La Paloma
He oído por la Radio, en la soledad de mi cuarto, que un niño de 8 años que jugaba con su hermano en el jardín próximo a su casa, al ver una paloma blanca con alas grises que abandonaba la fronda de un árbol y se posaba en el respaldo de un banco de madera, exclamaba: ¡Mamá, mira, una paloma!
Pero esto no pasó cualquier día, pasó el día en que por primera vez tras la cuarentena el niño y su madre estaban autorizados a disfrutar de la libertad y estaban libres de salir del "confinamiento" para gozar del cielo, el sol y la sombra verde de los árboles del parque.

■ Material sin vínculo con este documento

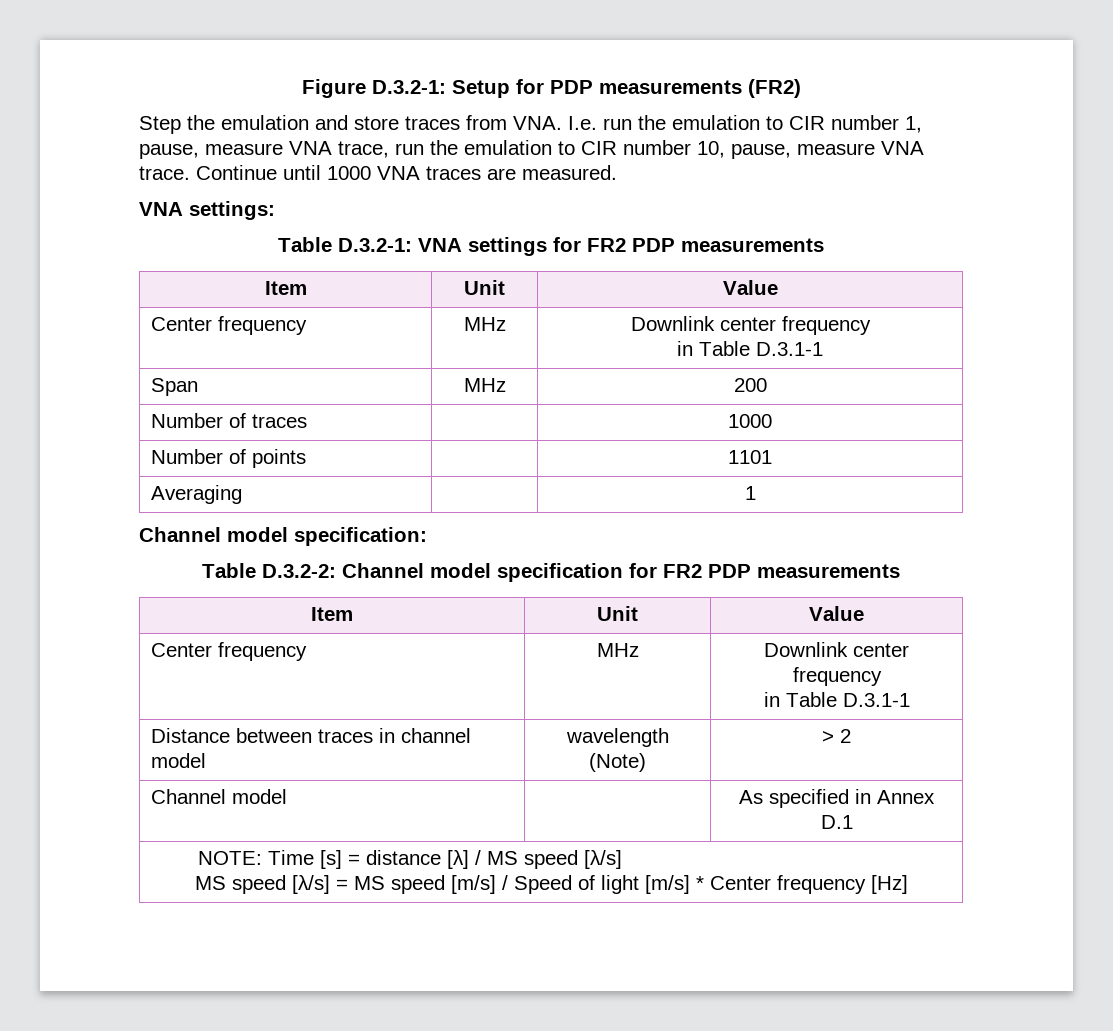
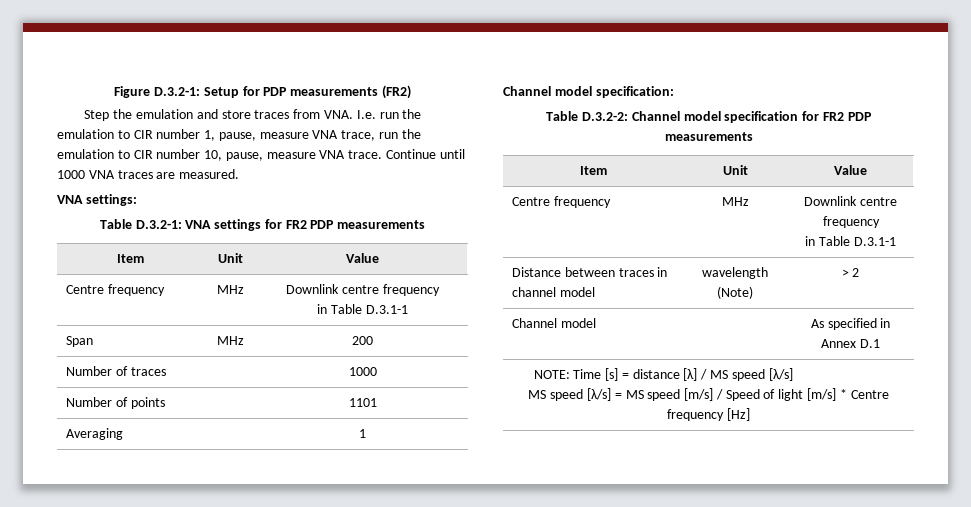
  Table D.3.2-1: VNA settings for FR2 PDP measurements
  Item | Unit | Value
- Center frequency | MHz | Downlink center frequency
+ Centre frequency | MHz | Downlink centre frequency
  Table D.3.2-2: Channel model specification for FR2 PDP measurements
  Item | Unit | Value
- Center frequency | MHz | Downlink center frequency
+ Centre frequency | MHz | Downlink centre frequency
  NOTE: Time [s] = distance [λ] / MS speed [λ/s]
- MS speed [λ/s] = MS speed [m/s] / Speed of light [m/s] * Center frequency [Hz]
+ MS speed [λ/s] = MS speed [m/s] / Speed of light [m/s] * Centre frequency [Hz]

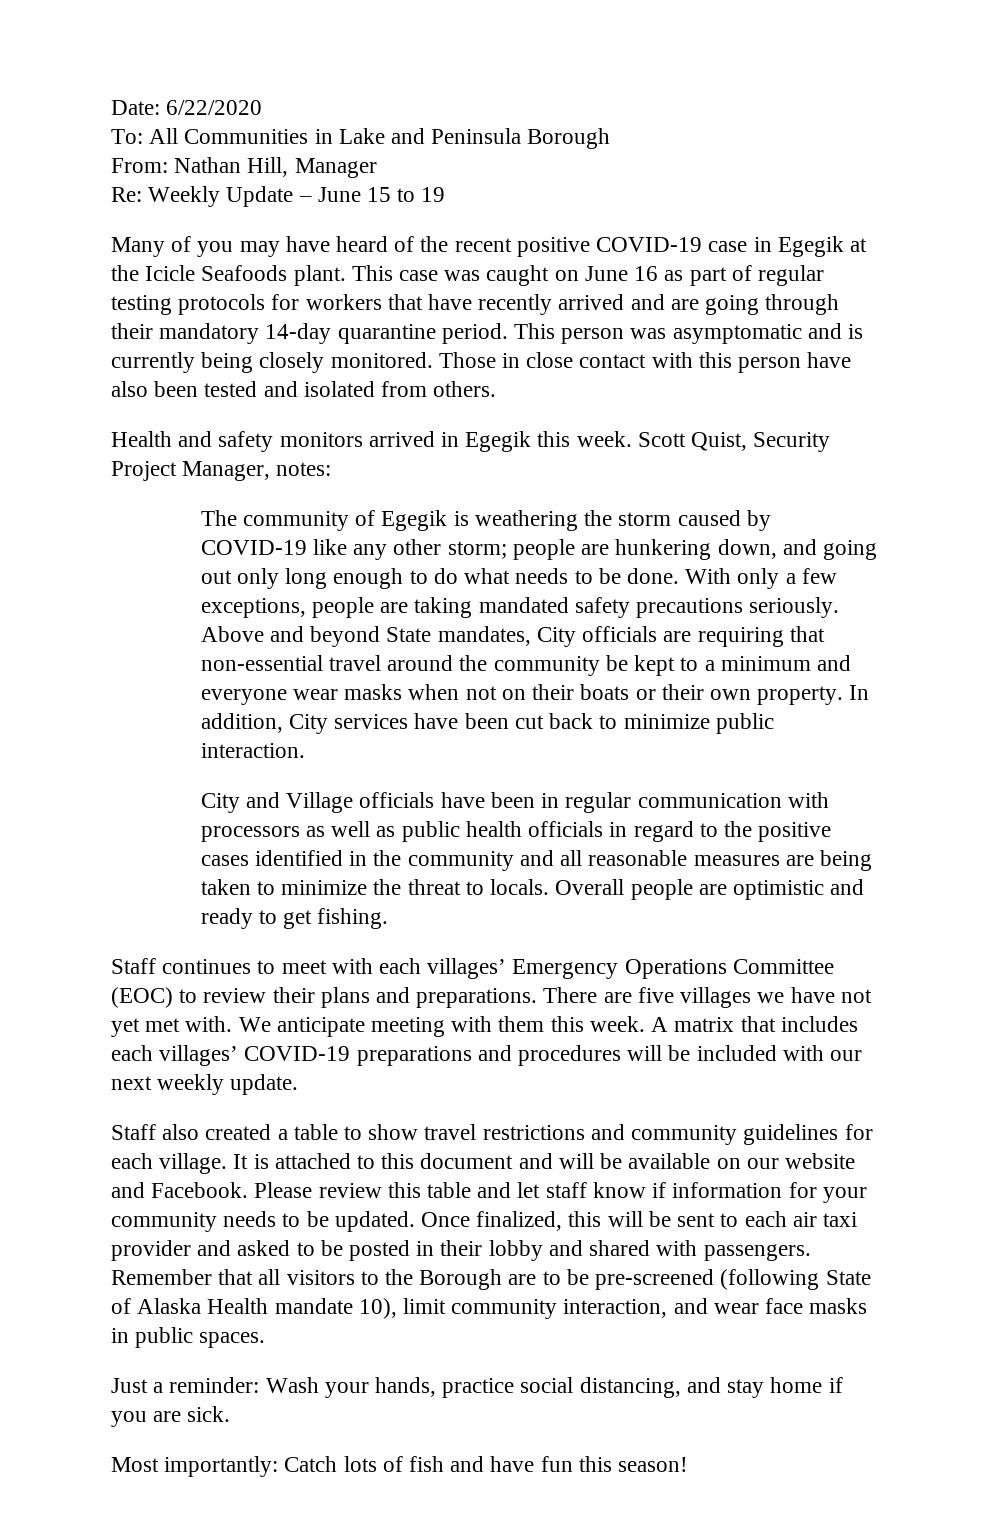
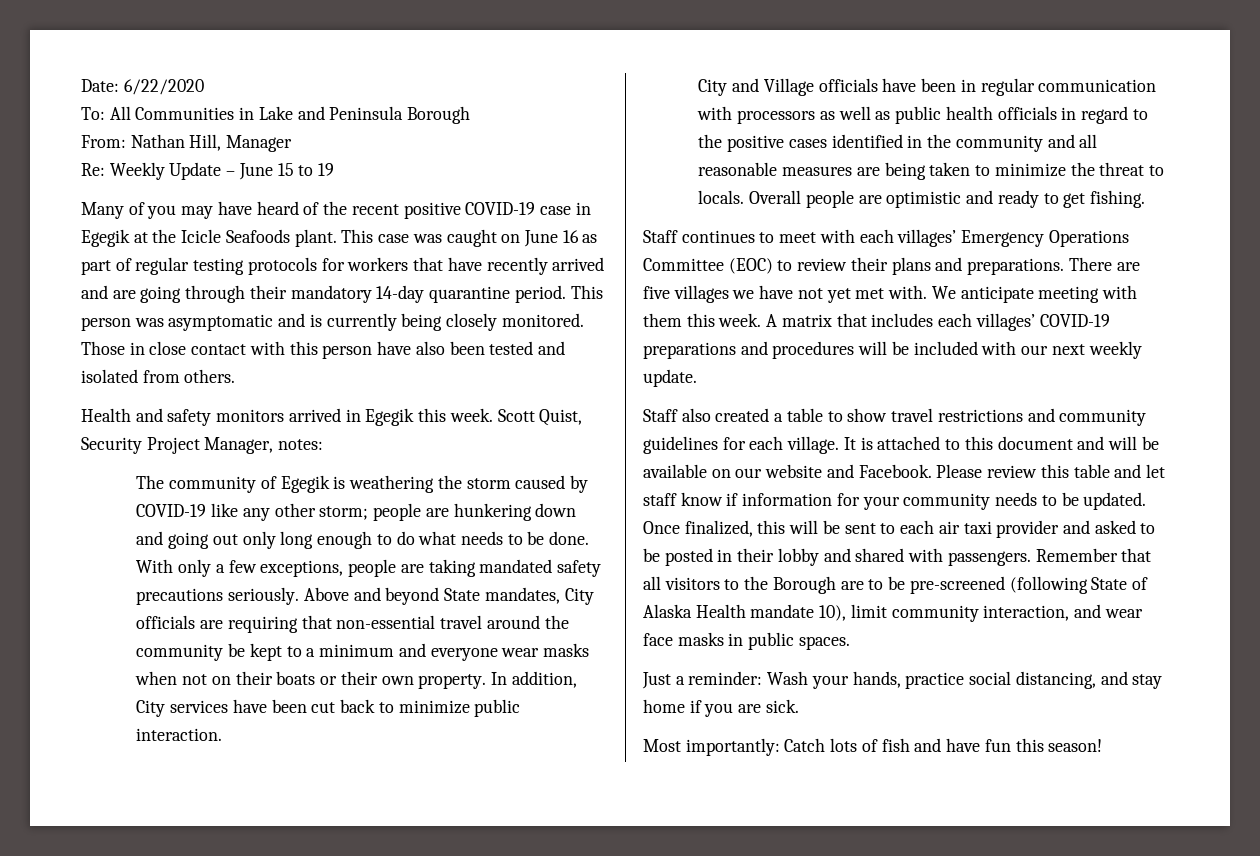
- The community of Egegik is weathering the storm caused by COVID-19 like any other storm; people are hunkering down, and going out only long enough to do what needs to be done.
+ The community of Egegik is weathering the storm caused by COVID-19 like any other storm; people are hunkering down and going out only long enough to do what needs to be done.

Quizás ese niño que jugaba con otros niños no sabía que hace muchos siglos otra paloma blanca con un ramo de olivo en el pico se posó en la cubierta del Arca de Noé y también Sem le dijo a su madre, Naamah: ¡Mamá, mira, una paloma!
Aquella paloma de la Biblia trajo el anuncio del fin del Diluvio... Confiemos en que la paloma blanca con alas grises que abandonó la rama del árbol en el jardín donde jugaba el niño nos anuncie el fin de la epidemia que no hemos podido evitar ni el Gobierno gestionar.